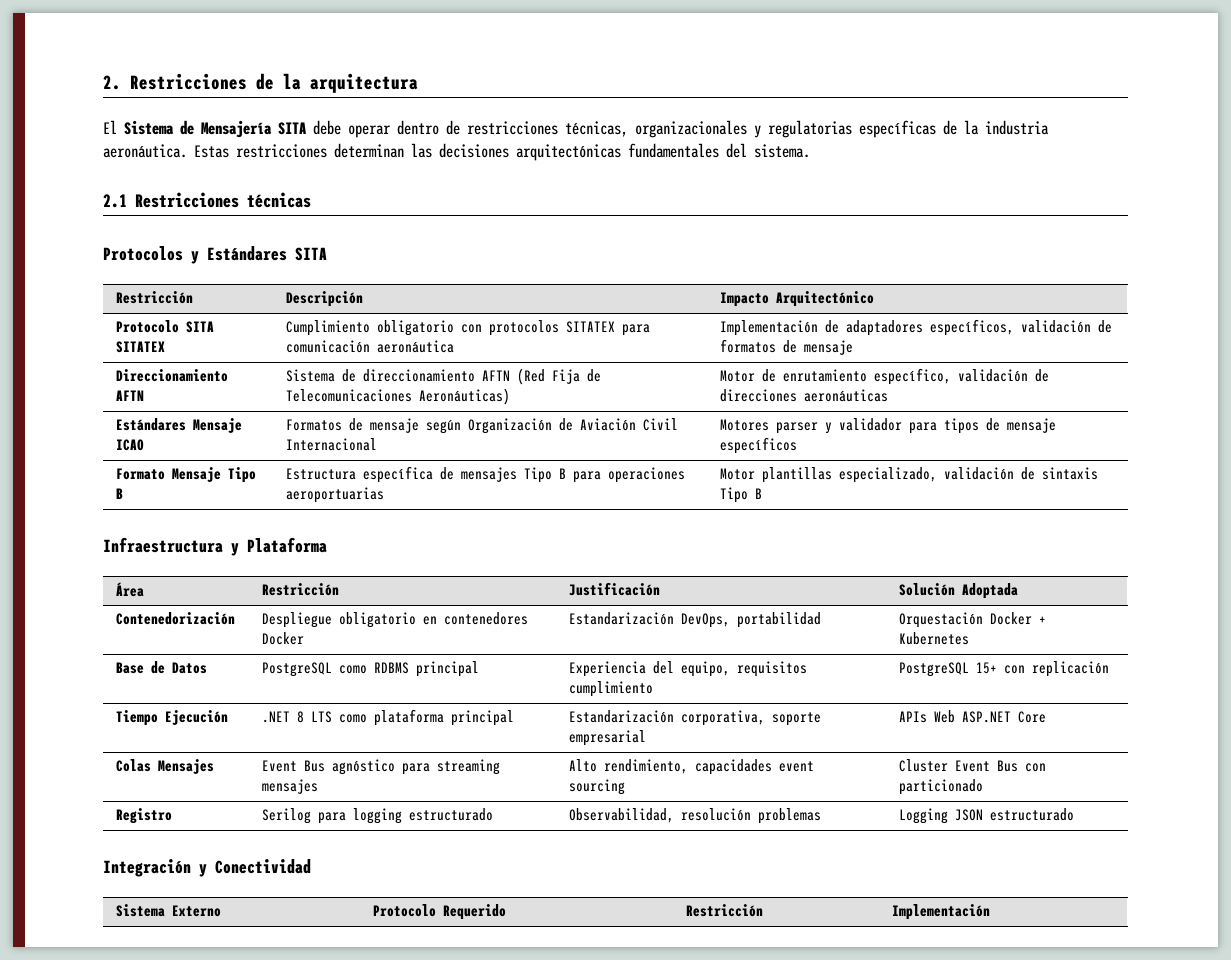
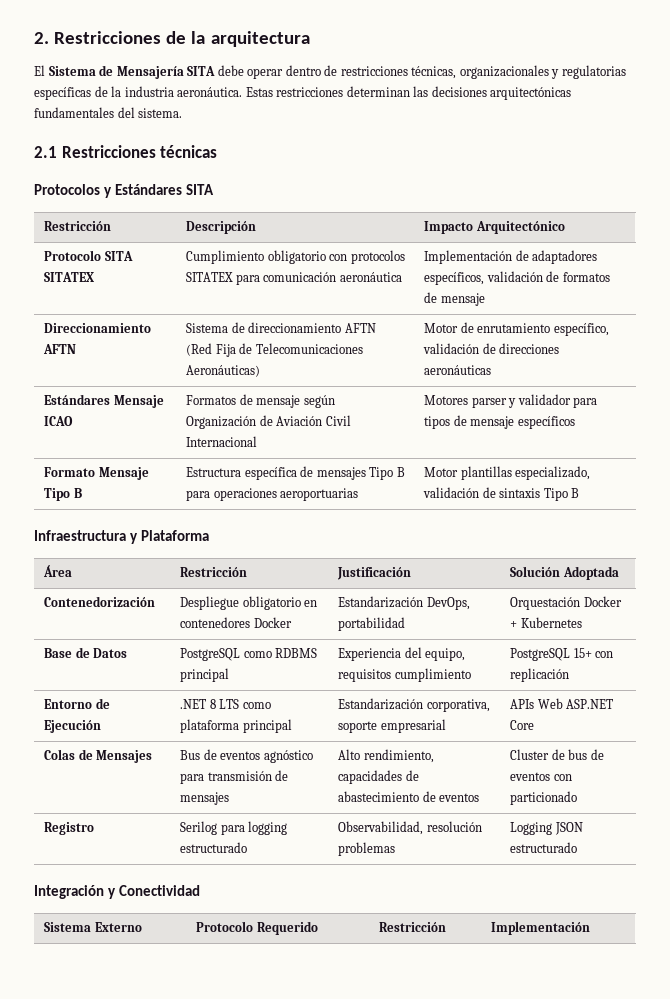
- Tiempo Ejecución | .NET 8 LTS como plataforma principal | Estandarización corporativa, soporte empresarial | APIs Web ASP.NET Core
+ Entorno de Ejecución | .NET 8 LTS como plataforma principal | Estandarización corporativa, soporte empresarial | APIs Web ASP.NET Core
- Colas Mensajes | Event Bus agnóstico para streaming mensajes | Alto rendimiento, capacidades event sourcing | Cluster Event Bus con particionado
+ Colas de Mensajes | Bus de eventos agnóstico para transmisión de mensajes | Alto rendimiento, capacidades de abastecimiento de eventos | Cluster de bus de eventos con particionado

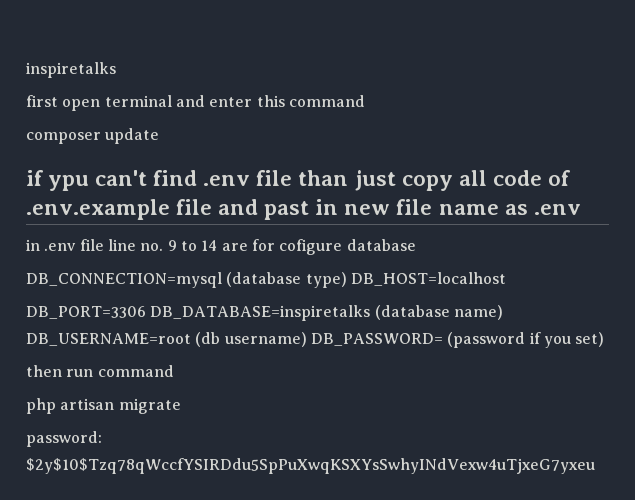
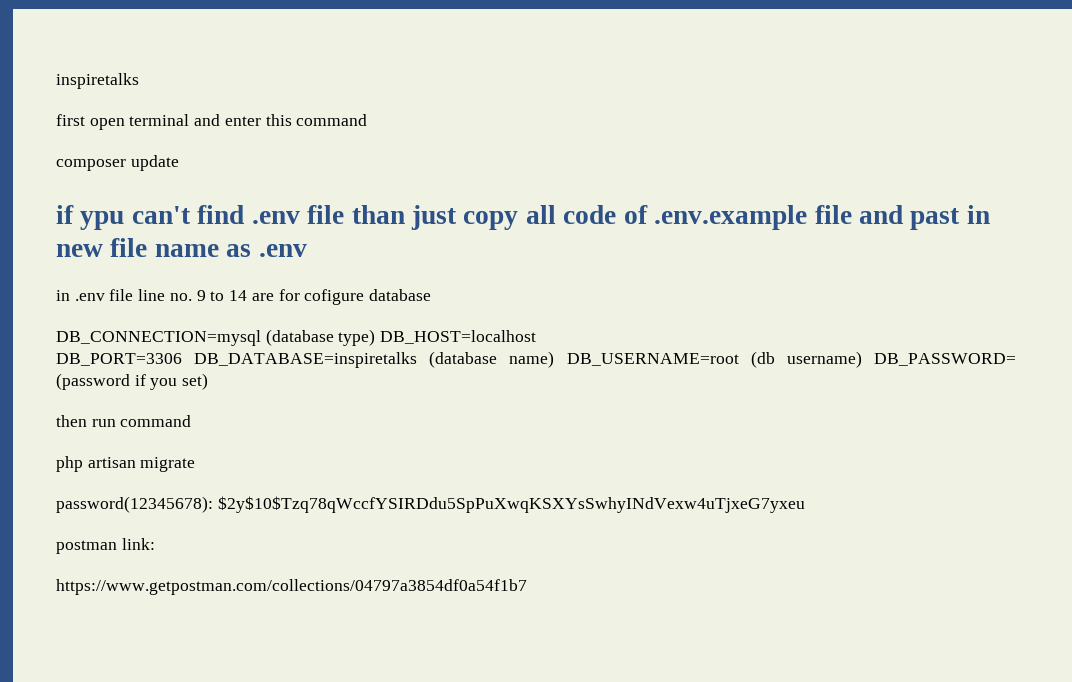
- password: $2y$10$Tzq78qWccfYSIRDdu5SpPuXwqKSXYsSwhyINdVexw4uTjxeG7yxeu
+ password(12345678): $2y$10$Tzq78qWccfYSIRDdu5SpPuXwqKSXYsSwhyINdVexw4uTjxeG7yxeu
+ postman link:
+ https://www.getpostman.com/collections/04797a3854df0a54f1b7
━━━━━━━━
## The task
All lines with the word "principal" must be located in the data and copied.

## Answer area
- Tiempo Ejecución | .NET 8 LTS como plataforma principal | Estandarización corporativa, soporte empresarial | APIs Web ASP.NET Core
+ Entorno de Ejecución | .NET 8 LTS como plataforma principal | Estandarización corporativa, soporte empresarial | APIs Web ASP.NET Core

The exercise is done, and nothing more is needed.